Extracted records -
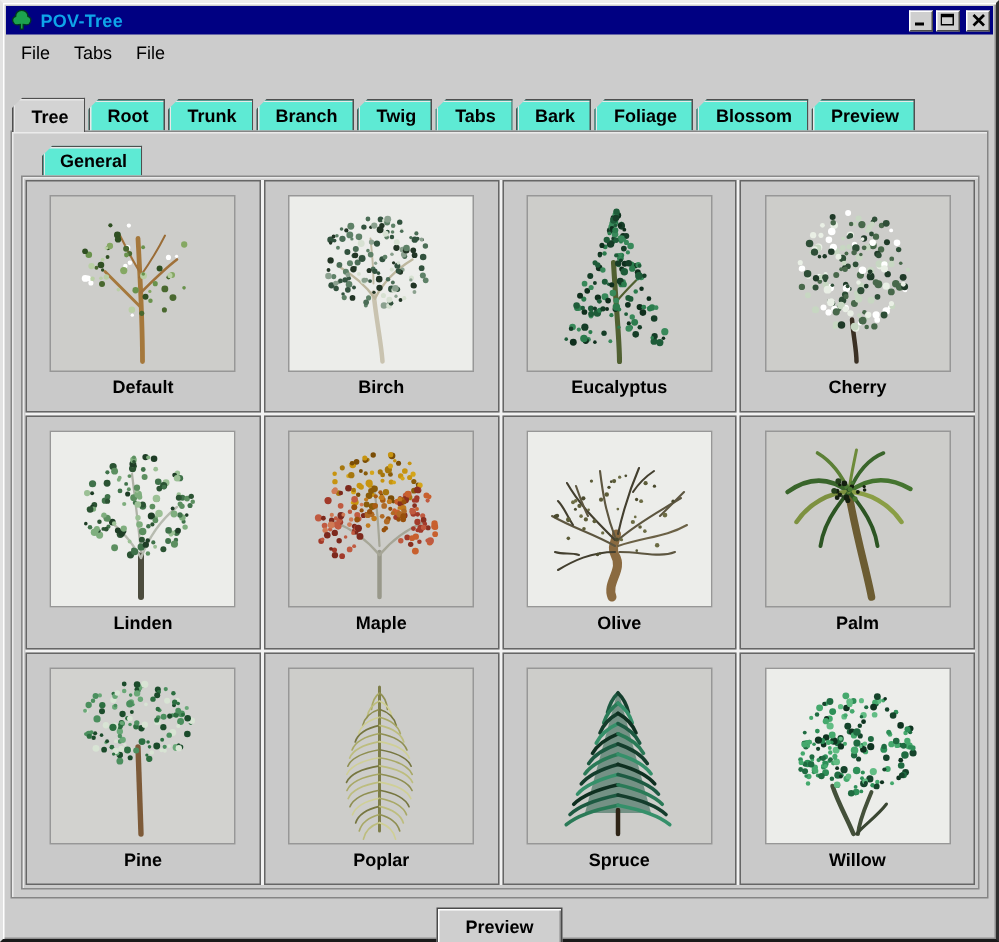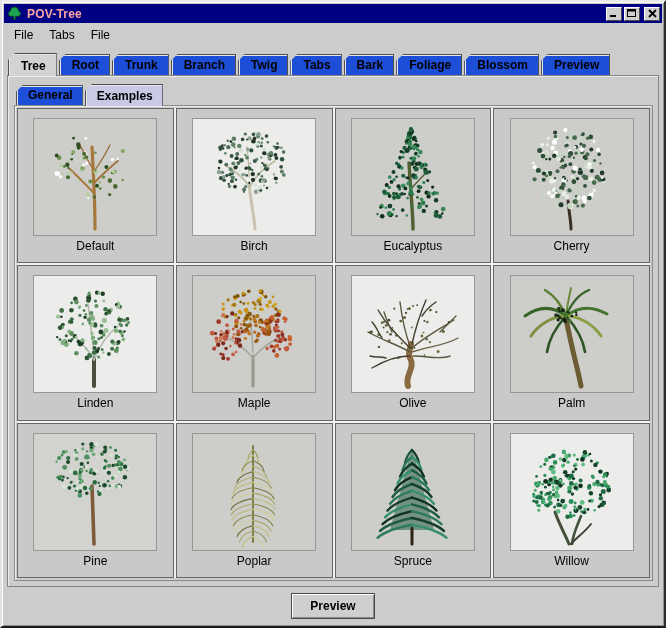--- a/index.html
+++ b/index.html
@@ -12,54 +12,54 @@
   }
   .titlebar{height:19px;display:flex;align-items:center;padding:0 2px 0 3px;margin:1px 1px 0 1px;}
   .title-icon{width:16px;height:16px;display:flex;align-items:center;}
   .title-text{color:#ffffff;font-weight:bold;font-size:12px;margin-left:4px;flex:1;letter-spacing:.2px;}
   .tb-buttons{display:flex;align-items:center;gap:2px;}
   .tb-btn{width:16px;height:14px;background:#cfcfcf;border:1px solid;border-color:#ffffff #4a4a4a #4a4a4a #ffffff;display:flex;align-items:center;justify-content:center;padding:0;}
   .tb-btn.close{margin-left:2px;}
   .menubar{height:24px;display:flex;align-items:center;padding-left:3px;}
   .menu-item{font-weight:normal;font-size:12px;padding:2px 8px;color:#000;}
   .tab-row{display:flex;align-items:flex-end;height:22px;position:relative;z-index:2;}
-  .tab-row.outer{margin:6px 4px 0 5px;}
-  .tab-row.inner{margin-left:2px;height:21px;}
-  .tab{font-weight:bold;font-size:12px;color:#000;background:#1d4ed8;border:1px solid #4f4f4f;border-bottom:none;
+  .tab-row.outer{margin:18px 4px 0 5px;}
+  .tab-row.inner{margin-left:14px;height:21px;}
+  .tab{font-weight:bold;font-size:12px;color:#000;background:#5eead4;border:1px solid #4f4f4f;border-bottom:none;
        padding:3px 10px 2px 12px;height:21px;margin-right:2px;
        clip-path:polygon(7px 0,100% 0,100% 100%,0 100%,0 7px);
        box-shadow:inset 1px 1px 0 #e8e8e8;}
   .tab.selected{background:#d3d3d3;height:23px;padding-top:5px;margin-bottom:-1px;}
   .itab{height:20px;padding:2px 9px 2px 11px;}
   .itab.selected{height:22px;padding-top:4px;margin-bottom:-1px;}
   .content{margin:0 4px;height:512px;border:1px solid #858585;background:#cccccc;
            box-shadow:inset 1px 1px 0 #ebebeb;padding:8px 5px 5px 6px;position:relative;z-index:1;}
   .grid-wrap{height:476px;border:1px solid #8a8a8a;box-shadow:inset 1px 1px 0 #ebebeb;padding:2px;}
   .grid{height:100%;display:grid;grid-template-columns:repeat(4,1fr);grid-template-rows:repeat(3,1fr);gap:2px;background:#f2f2f2;}
   .cell{background:#c9c9c9;border:1px solid #666666;display:flex;flex-direction:column;align-items:center;justify-content:center;gap:3px;}
   .thumb{width:124px;height:118px;border:1px solid #979797;overflow:hidden;display:flex;}
   .thumb svg{display:block;}
-  .cell-label{font-weight:normal;font-size:12px;color:#000;}
+  .cell-label{font-weight:bold;font-size:12px;color:#000;}
   .footer{height:38px;display:flex;align-items:center;justify-content:center;}
   .preview-btn{font-family:"Liberation Sans",sans-serif;font-weight:bold;font-size:12px;color:#000;
                background:#cfcfcf;border:1px solid #4a4a4a;padding:5px 18px;
                box-shadow:inset 1px 1px 0 #ffffff, inset -1px -1px 0 #8a8a8a;}
 </style>
 </head>
 <body>
 
 <div class="frame">
 
   <div class="titlebar" style="background: rgb(0, 0, 130);">
     <span class="title-icon">
       <svg viewBox="0 0 16 16" width="15" height="15">
         <path d="M8 1 C10.8 1 12.5 3 12.3 5.2 C14 5.8 14.8 7.4 14.3 9 C13.8 10.7 12 11.5 10.3 11.1 L9 11 L9 14.3 L7 14.3 L7 11 L5.7 11.1 C4 11.5 2.2 10.7 1.7 9 C1.2 7.4 2 5.8 3.7 5.2 C3.5 3 5.2 1 8 1 Z" fill="#1ca24e" stroke="#003a1c" stroke-width="0.9"></path>
       </svg>
     </span>
-    <span class="title-text" style="color: #fca5a5;">POV-Tree</span>
+    <span class="title-text" style="color: #0ea5e9;">POV-Tree</span>
     <span class="tb-buttons">
         <button class="tb-btn">
           <span><svg width="10" height="9" viewBox="0 0 10 9">
               <rect x="1" y="6" width="6" height="2" fill="#000"></rect>
             </svg></span>
         </button>
         <button class="tb-btn">
           <span><svg width="10" height="9" viewBox="0 0 10 9">
               <rect x="0.5" y="0.5" width="8" height="7" fill="none" stroke="#000"></rect>
               <rect x="0.5" y="0.5" width="8" height="2" fill="#000"></rect>
@@ -88,21 +88,20 @@
       <div class="tab ">Tabs</div>
       <div class="tab ">Bark</div>
       <div class="tab ">Foliage</div>
       <div class="tab ">Blossom</div>
       <div class="tab ">Preview</div>
     </div>
 
   <div class="content">
     <div class="tab-row inner">
         <div class="tab itab">General</div>
-        <div class="tab itab selected" style="background: rgb(201, 201, 230);">Examples</div>
       </div>
     <div class="grid-wrap">
       <div class="grid">
           <div class="cell">
             <div class="thumb" style="background: rgb(205, 205, 202);">
               <svg viewBox="0 0 122 116" width="122" height="116">
                 <path d="M61,110 C61,88 60,64 58,28" fill="none" stroke="#a5783c" stroke-width="3.2" stroke-linecap="round"></path>
                 <path d="M60,74 C52,66 44,58 36,50" fill="none" stroke="#a5783c" stroke-width="2" stroke-linecap="round"></path>
                 <path d="M60,64 C68,56 76,48 84,42" fill="none" stroke="#a0713a" stroke-width="1.8" stroke-linecap="round"></path>
                 <path d="M59,50 C54,42 50,34 46,26" fill="none" stroke="#a0713a" stroke-width="1.4" stroke-linecap="round"></path>

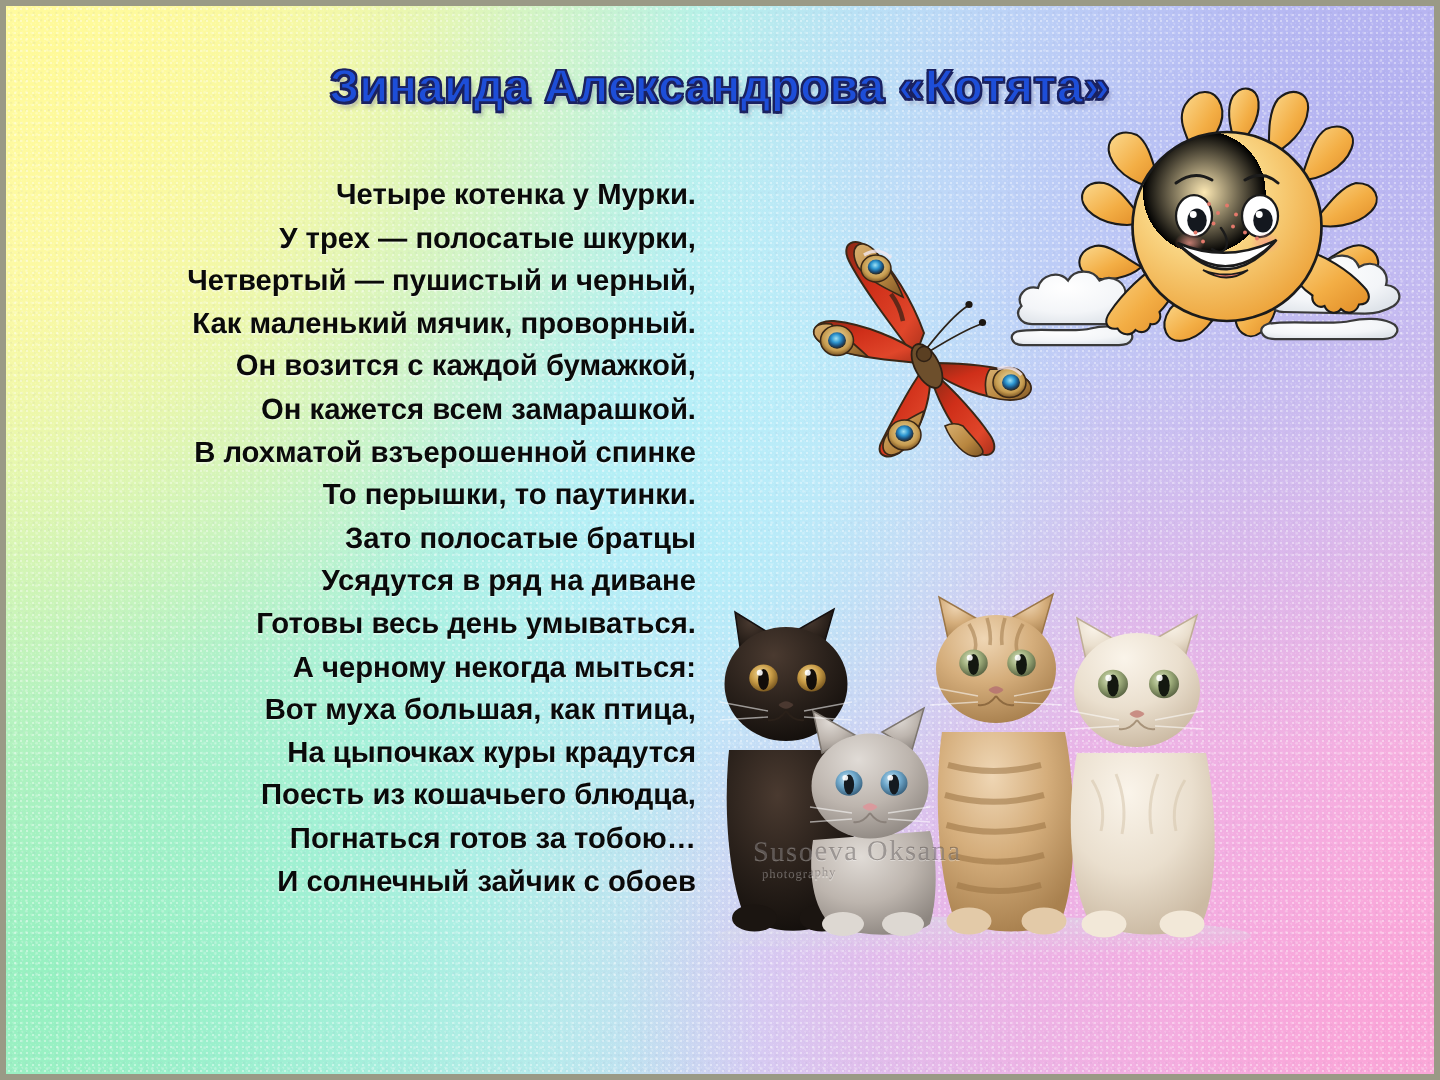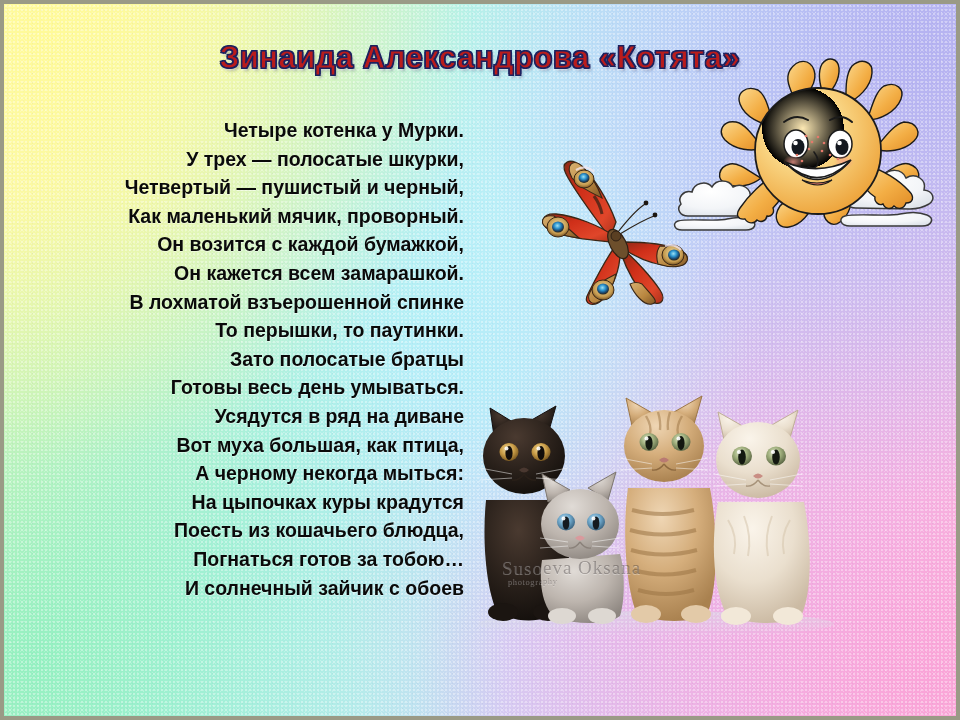--- a/index.html
+++ b/index.html
@@ -76,21 +76,21 @@
   
   .title {
     position: absolute;
     left: 0; right: 0;
     top: 36px;
     text-align: center;
     z-index: 6;
     font-size: 31px;
     font-weight: bold;
     letter-spacing: 0.5px;
-    color: #b91c1c;
+    color: #1d4ed8;
     -webkit-text-stroke: 1px #1b2260;
     text-shadow:
       -1px -1px 0 #1b2260,  1px -1px 0 #1b2260,
       -1px  1px 0 #1b2260,  1px  1px 0 #1b2260,
        0px  2px 2px rgba(255,255,255,0.55),
        2px  3px 3px rgba(40,40,90,0.30);
     white-space: nowrap;
   }
 
   
@@ -178,24 +178,24 @@
   <div class="poem">
     <div class="line">Четыре котенка у Мурки.</div>
     <div class="line">У трех — полосатые шкурки,</div>
     <div class="line">Четвертый — пушистый и черный,</div>
     <div class="line">Как маленький мячик, проворный.</div>
     <div class="line">Он возится с каждой бумажкой,</div>
     <div class="line">Он кажется всем замарашкой.</div>
     <div class="line">В лохматой взъерошенной спинке</div>
     <div class="line">То перышки, то паутинки.</div>
     <div class="line">Зато полосатые братцы</div>
+    <div class="line">Усядутся в ряд на диване</div>
     <div class="line">Готовы весь день умываться.</div>
-    <div class="line">Усядутся в ряд на диване</div>
+    <div class="line">А черному некогда мыться:</div>
     <div class="line">Вот муха большая, как птица,</div>
-    <div class="line">А черному некогда мыться:</div>
     <div class="line">На цыпочках куры крадутся</div>
     <div class="line">Поесть из кошачьего блюдца,</div>
     <div class="line">Погнаться готов за тобою…</div>
     <div class="line">И солнечный зайчик с обоев</div>
   </div>
 
   <div class="sun-wrap">
     <svg viewBox="0 0 290 190" xmlns="http://www.w3.org/2000/svg">
       <defs>
         <radialGradient id="sunBody" cx="38%" cy="32%" r="72%">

Exercise -
With the images excluded, reproduce the data above precisely as written.

Output for this exercise -
--- a/index.html
+++ b/index.html
@@ -12,54 +12,54 @@
   }
   .titlebar{height:19px;display:flex;align-items:center;padding:0 2px 0 3px;margin:1px 1px 0 1px;}
   .title-icon{width:16px;height:16px;display:flex;align-items:center;}
   .title-text{color:#ffffff;font-weight:bold;font-size:12px;margin-left:4px;flex:1;letter-spacing:.2px;}
   .tb-buttons{display:flex;align-items:center;gap:2px;}
   .tb-btn{width:16px;height:14px;background:#cfcfcf;border:1px solid;border-color:#ffffff #4a4a4a #4a4a4a #ffffff;display:flex;align-items:center;justify-content:center;padding:0;}
   .tb-btn.close{margin-left:2px;}
   .menubar{height:24px;display:flex;align-items:center;padding-left:3px;}
   .menu-item{font-weight:normal;font-size:12px;padding:2px 8px;color:#000;}
   .tab-row{display:flex;align-items:flex-end;height:22px;position:relative;z-index:2;}
-  .tab-row.outer{margin:6px 4px 0 5px;}
-  .tab-row.inner{margin-left:2px;height:21px;}
-  .tab{font-weight:bold;font-size:12px;color:#000;background:#1d4ed8;border:1px solid #4f4f4f;border-bottom:none;
+  .tab-row.outer{margin:18px 4px 0 5px;}
+  .tab-row.inner{margin-left:14px;height:21px;}
+  .tab{font-weight:bold;font-size:12px;color:#000;background:#5eead4;border:1px solid #4f4f4f;border-bottom:none;
        padding:3px 10px 2px 12px;height:21px;margin-right:2px;
        clip-path:polygon(7px 0,100% 0,100% 100%,0 100%,0 7px);
        box-shadow:inset 1px 1px 0 #e8e8e8;}
   .tab.selected{background:#d3d3d3;height:23px;padding-top:5px;margin-bottom:-1px;}
   .itab{height:20px;padding:2px 9px 2px 11px;}
   .itab.selected{height:22px;padding-top:4px;margin-bottom:-1px;}
   .content{margin:0 4px;height:512px;border:1px solid #858585;background:#cccccc;
            box-shadow:inset 1px 1px 0 #ebebeb;padding:8px 5px 5px 6px;position:relative;z-index:1;}
   .grid-wrap{height:476px;border:1px solid #8a8a8a;box-shadow:inset 1px 1px 0 #ebebeb;padding:2px;}
   .grid{height:100%;display:grid;grid-template-columns:repeat(4,1fr);grid-template-rows:repeat(3,1fr);gap:2px;background:#f2f2f2;}
   .cell{background:#c9c9c9;border:1px solid #666666;display:flex;flex-direction:column;align-items:center;justify-content:center;gap:3px;}
   .thumb{width:124px;height:118px;border:1px solid #979797;overflow:hidden;display:flex;}
   .thumb svg{display:block;}
-  .cell-label{font-weight:normal;font-size:12px;color:#000;}
+  .cell-label{font-weight:bold;font-size:12px;color:#000;}
   .footer{height:38px;display:flex;align-items:center;justify-content:center;}
   .preview-btn{font-family:"Liberation Sans",sans-serif;font-weight:bold;font-size:12px;color:#000;
                background:#cfcfcf;border:1px solid #4a4a4a;padding:5px 18px;
                box-shadow:inset 1px 1px 0 #ffffff, inset -1px -1px 0 #8a8a8a;}
 </style>
 </head>
 <body>
 
 <div class="frame">
 
   <div class="titlebar" style="background: rgb(0, 0, 130);">
     <span class="title-icon">
       <svg viewBox="0 0 16 16" width="15" height="15">
         <path d="M8 1 C10.8 1 12.5 3 12.3 5.2 C14 5.8 14.8 7.4 14.3 9 C13.8 10.7 12 11.5 10.3 11.1 L9 11 L9 14.3 L7 14.3 L7 11 L5.7 11.1 C4 11.5 2.2 10.7 1.7 9 C1.2 7.4 2 5.8 3.7 5.2 C3.5 3 5.2 1 8 1 Z" fill="#1ca24e" stroke="#003a1c" stroke-width="0.9"></path>
       </svg>
     </span>
-    <span class="title-text" style="color: #fca5a5;">POV-Tree</span>
+    <span class="title-text" style="color: #0ea5e9;">POV-Tree</span>
     <span class="tb-buttons">
         <button class="tb-btn">
           <span><svg width="10" height="9" viewBox="0 0 10 9">
               <rect x="1" y="6" width="6" height="2" fill="#000"></rect>
             </svg></span>
         </button>
         <button class="tb-btn">
           <span><svg width="10" height="9" viewBox="0 0 10 9">
               <rect x="0.5" y="0.5" width="8" height="7" fill="none" stroke="#000"></rect>
               <rect x="0.5" y="0.5" width="8" height="2" fill="#000"></rect>
@@ -88,21 +88,20 @@
       <div class="tab ">Tabs</div>
       <div class="tab ">Bark</div>
       <div class="tab ">Foliage</div>
       <div class="tab ">Blossom</div>
       <div class="tab ">Preview</div>
     </div>
 
   <div class="content">
     <div class="tab-row inner">
         <div class="tab itab">General</div>
-        <div class="tab itab selected" style="background: rgb(201, 201, 230);">Examples</div>
       </div>
     <div class="grid-wrap">
       <div class="grid">
           <div class="cell">
             <div class="thumb" style="background: rgb(205, 205, 202);">
               <svg viewBox="0 0 122 116" width="122" height="116">
                 <path d="M61,110 C61,88 60,64 58,28" fill="none" stroke="#a5783c" stroke-width="3.2" stroke-linecap="round"></path>
                 <path d="M60,74 C52,66 44,58 36,50" fill="none" stroke="#a5783c" stroke-width="2" stroke-linecap="round"></path>
                 <path d="M60,64 C68,56 76,48 84,42" fill="none" stroke="#a0713a" stroke-width="1.8" stroke-linecap="round"></path>
                 <path d="M59,50 C54,42 50,34 46,26" fill="none" stroke="#a0713a" stroke-width="1.4" stroke-linecap="round"></path>

--- a/index.html
+++ b/index.html
@@ -76,21 +76,21 @@
   
   .title {
     position: absolute;
     left: 0; right: 0;
     top: 36px;
     text-align: center;
     z-index: 6;
     font-size: 31px;
     font-weight: bold;
     letter-spacing: 0.5px;
-    color: #b91c1c;
+    color: #1d4ed8;
     -webkit-text-stroke: 1px #1b2260;
     text-shadow:
       -1px -1px 0 #1b2260,  1px -1px 0 #1b2260,
       -1px  1px 0 #1b2260,  1px  1px 0 #1b2260,
        0px  2px 2px rgba(255,255,255,0.55),
        2px  3px 3px rgba(40,40,90,0.30);
     white-space: nowrap;
   }
 
   
@@ -178,24 +178,24 @@
   <div class="poem">
     <div class="line">Четыре котенка у Мурки.</div>
     <div class="line">У трех — полосатые шкурки,</div>
     <div class="line">Четвертый — пушистый и черный,</div>
     <div class="line">Как маленький мячик, проворный.</div>
     <div class="line">Он возится с каждой бумажкой,</div>
     <div class="line">Он кажется всем замарашкой.</div>
     <div class="line">В лохматой взъерошенной спинке</div>
     <div class="line">То перышки, то паутинки.</div>
     <div class="line">Зато полосатые братцы</div>
+    <div class="line">Усядутся в ряд на диване</div>
     <div class="line">Готовы весь день умываться.</div>
-    <div class="line">Усядутся в ряд на диване</div>
+    <div class="line">А черному некогда мыться:</div>
     <div class="line">Вот муха большая, как птица,</div>
-    <div class="line">А черному некогда мыться:</div>
     <div class="line">На цыпочках куры крадутся</div>
     <div class="line">Поесть из кошачьего блюдца,</div>
     <div class="line">Погнаться готов за тобою…</div>
     <div class="line">И солнечный зайчик с обоев</div>
   </div>
 
   <div class="sun-wrap">
     <svg viewBox="0 0 290 190" xmlns="http://www.w3.org/2000/svg">
       <defs>
         <radialGradient id="sunBody" cx="38%" cy="32%" r="72%">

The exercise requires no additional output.